You could have an event macro that's firing -- or you may have a macro that's
taken over the delete key????
And since this test is easier that fiddling with all those merged cells, sheet
protection, ..., I'd try it first.
Sue C wrote:
Yes, I haven't gone live with the spreadsheet yet, it's just me testing it,
so I'm sure it's what's happening. I can 'empty' a cell by pressing the
space bar (so, effectively overtyping my previous entry), but if I press the
Delete key then I get the sheet protection message. Since my original post
I've done some more playing around and it doesn't seem that all cells are
affected. I can't be absolutely sure, but suspect the ones that are acting
strangely are ones where cells have been merged. Is this likely to be the
cause? I'm using 2007 if that makes any difference.
"Dave Peterson" wrote:
Are you sure that this is what's happening?
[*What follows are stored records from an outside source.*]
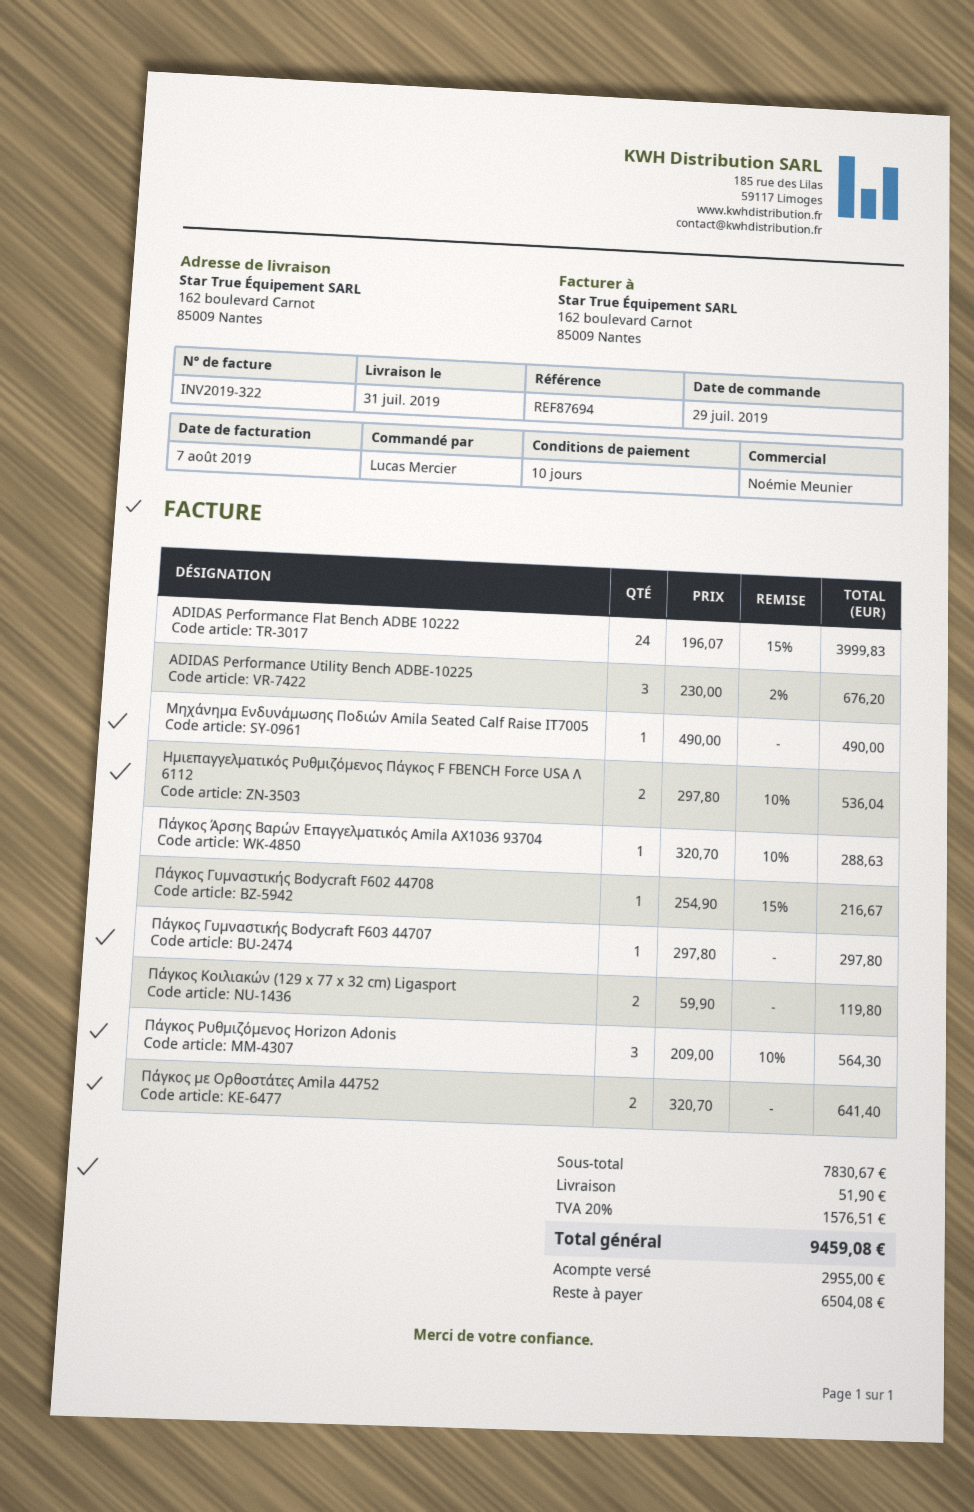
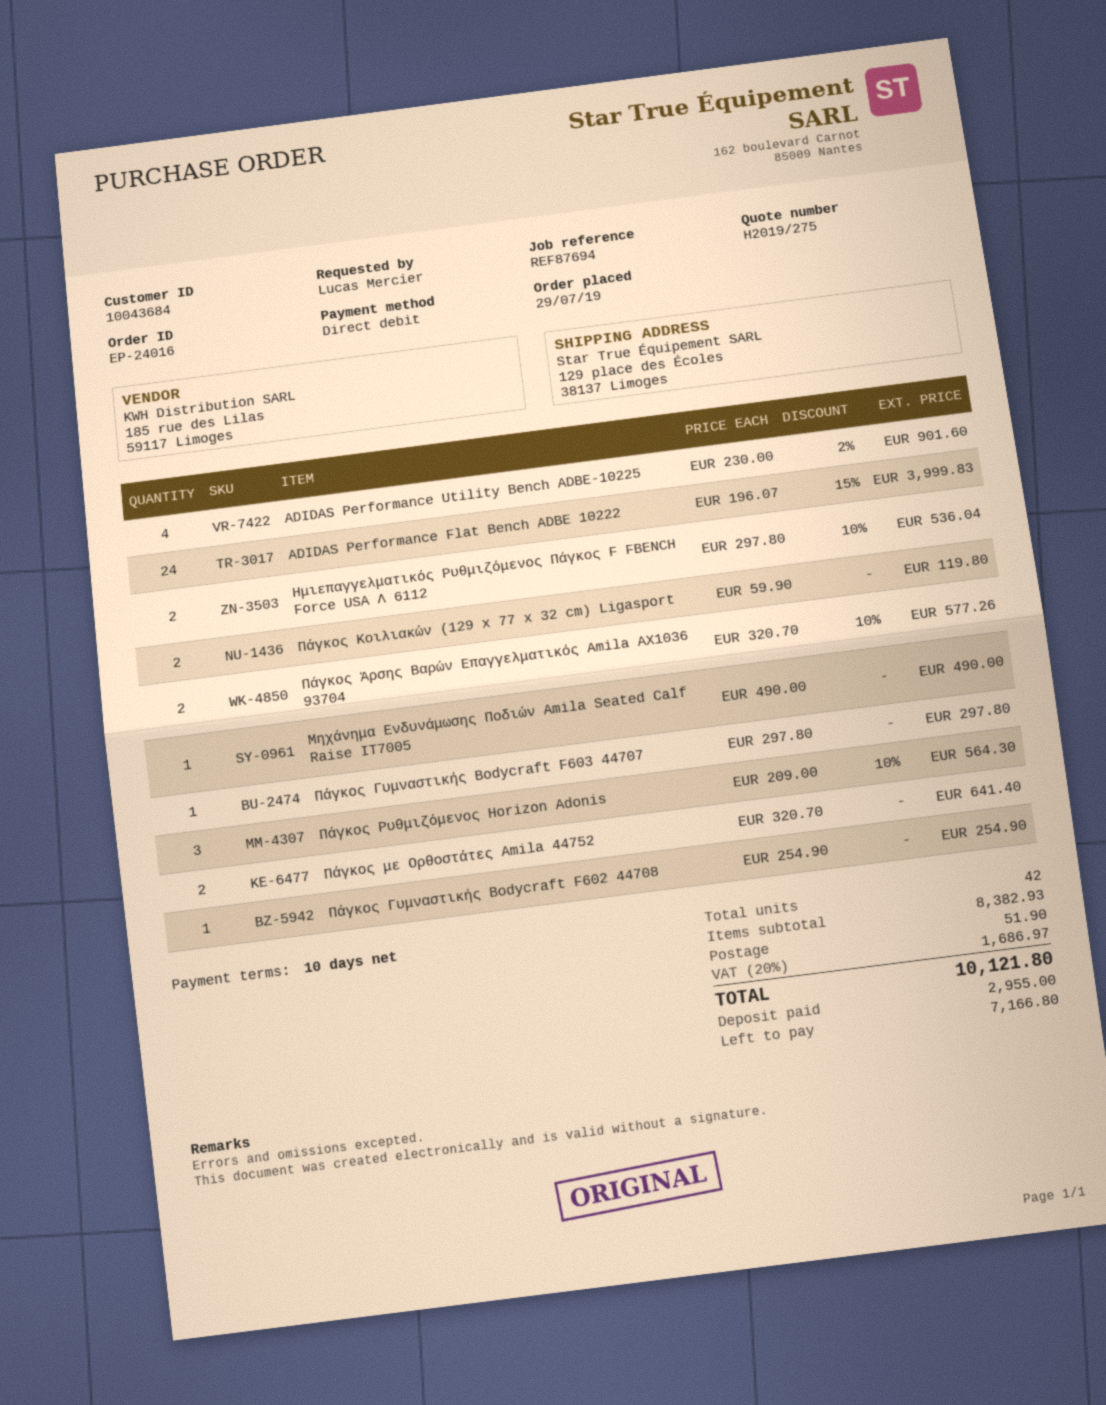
ship to: 162 boulevard Carnot, 85009 Nantes -> 129 place des Écoles, 38137 Limoges
ADIDAS Performance Utility Bench ADBE-10225: 3 x 230.00 - 2% = 676.20 -> 4 x 230.00 - 2% = 901.60
Πάγκος Άρσης Βαρών Επαγγελματικός Amila AX1036 93704: 1 x 320.70 - 10% = 288.63 -> 2 x 320.70 - 10% = 577.26
Πάγκος Γυμναστικής Bodycraft F602 44708: 1 x 254.90 - 15% = 216.67 -> 1 x 254.90 = 254.90
subtotal: 7830.67 -> 8382.93
tax: 20% = 1576.51 -> 20% = 1686.97
total: 9459.08 -> 10121.80
balance: 6504.08 -> 7166.80

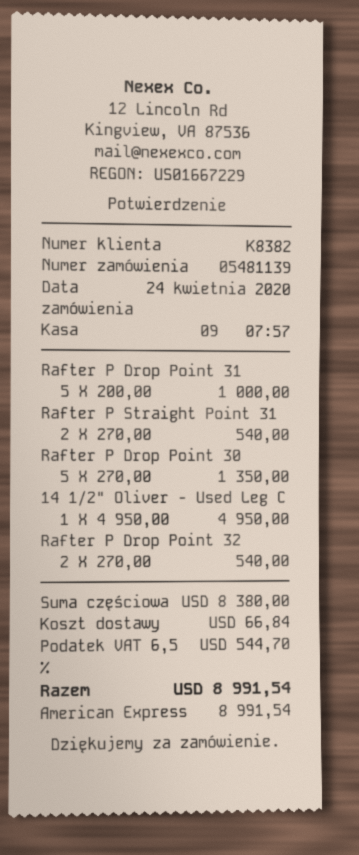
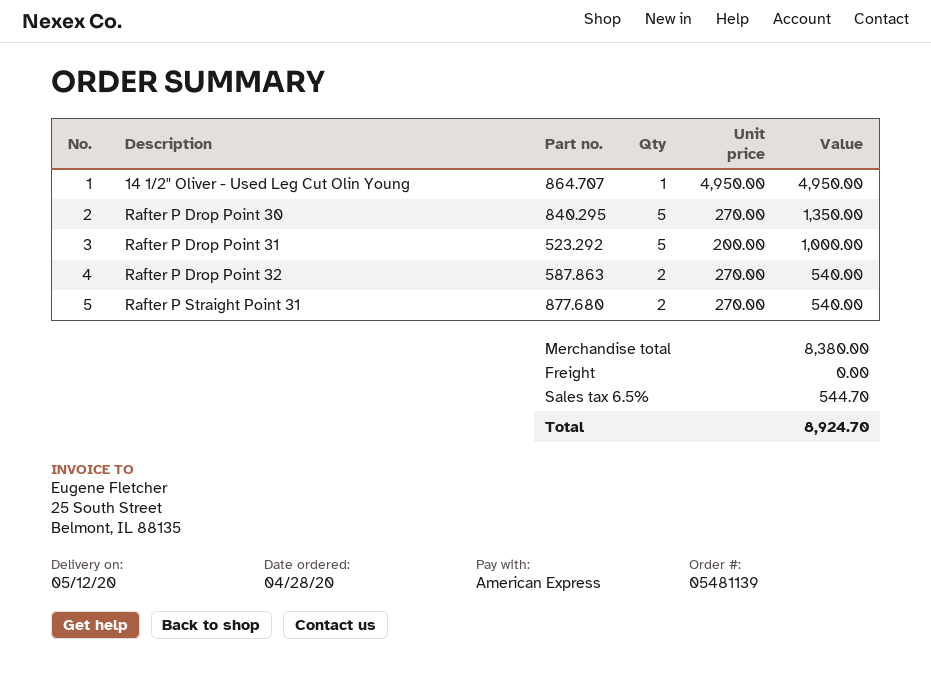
order date: 2020-04-24 -> 2020-04-28
shipping: 66.84 -> 0.00
total: 8991.54 -> 8924.70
Could it be that the users are clearing the cells (not clearing the contents),
then get the error when they try to add a new value to that previously unlocked
cell?
It this describes the problem, then you have a couple of choices.
#1. Teach the user to use Edit|Clear|Contents (not Edit|Clear|All) or just hit
the delete key to clear the contents of the cell.
#2. Change the normal style of your workbook so that the default cell
protection is not locked.
In xl2003 menus:
Format|style
Select Normal from the dropdown at the top
Click the modify button
Select the protection tab and uncheck Locked
Now when the users clear (completely clear--not clear contents), the cell will
return to normal--and you've made the normal protection Unlocked.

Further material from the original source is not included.